After finding the line containing "Chainsaw Man Pop Up Parade PVC Statue Denji" below, please output that line and each following one through the line containing "total: 7011.15 -> 6538.16", exactly as written.

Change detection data
- Opening Delimiter -
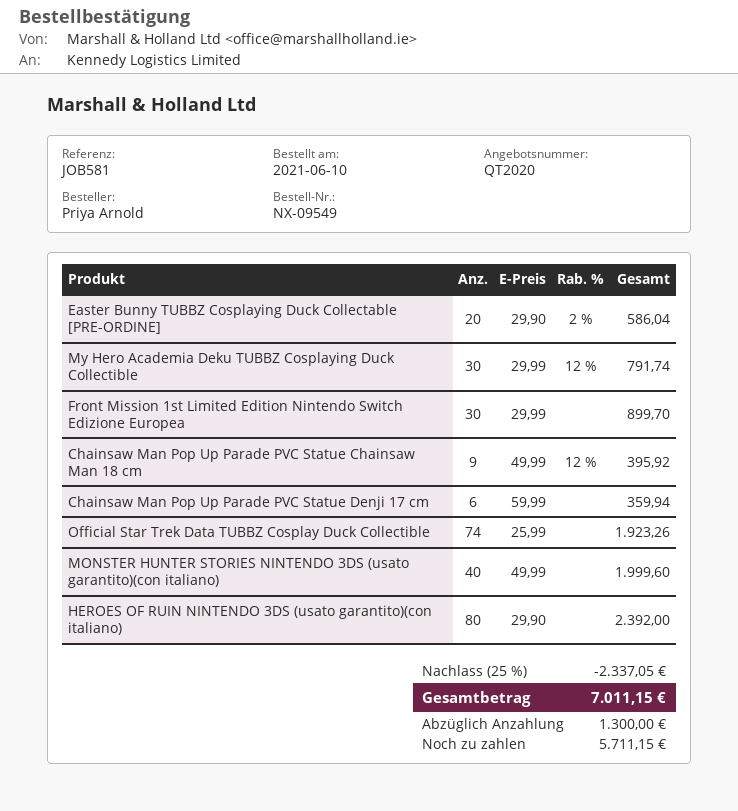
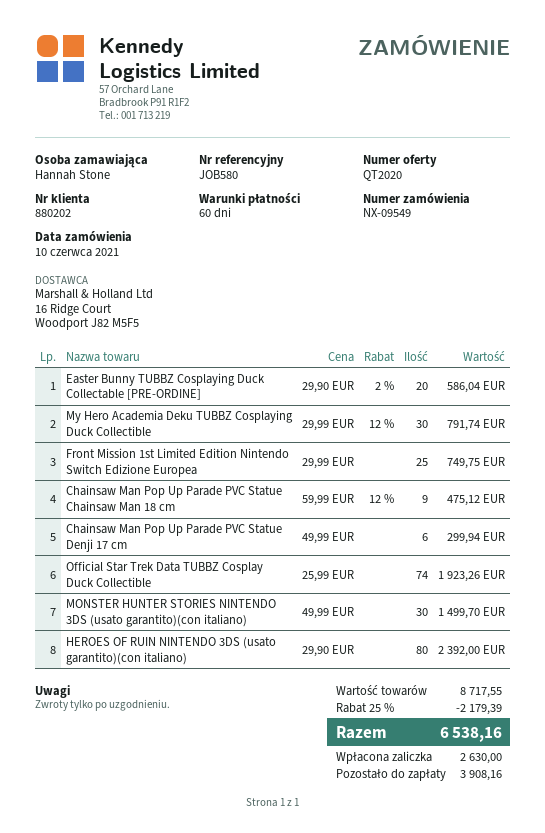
reference: JOB581 -> JOB580
ordered by: Priya Arnold -> Hannah Stone
Front Mission 1st Limited Edition Nintendo Switch Edizione Europea: 30 x 29.99 = 899.70 -> 25 x 29.99 = 749.75
Chainsaw Man Pop Up Parade PVC Statue Chainsaw Man 18 cm: 9 x 49.99 - 12% = 395.92 -> 9 x 59.99 - 12% = 475.12
Chainsaw Man Pop Up Parade PVC Statue Denji 17 cm: 6 x 59.99 = 359.94 -> 6 x 49.99 = 299.94
MONSTER HUNTER STORIES NINTENDO 3DS (usato garantito)(con italiano): 40 x 49.99 = 1999.60 -> 30 x 49.99 = 1499.70
discount: 25% = 2337.05 -> 25% = 2179.39
total: 7011.15 -> 6538.16
deposit: 1300.00 -> 2630.00
balance: 5711.15 -> 3908.16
- Closing Delimiter -
● **EXERCISE SOLUTION**:
Chainsaw Man Pop Up Parade PVC Statue Denji 17 cm: 6 x 59.99 = 359.94 -> 6 x 49.99 = 299.94
MONSTER HUNTER STORIES NINTENDO 3DS (usato garantito)(con italiano): 40 x 49.99 = 1999.60 -> 30 x 49.99 = 1499.70
discount: 25% = 2337.05 -> 25% = 2179.39
total: 7011.15 -> 6538.16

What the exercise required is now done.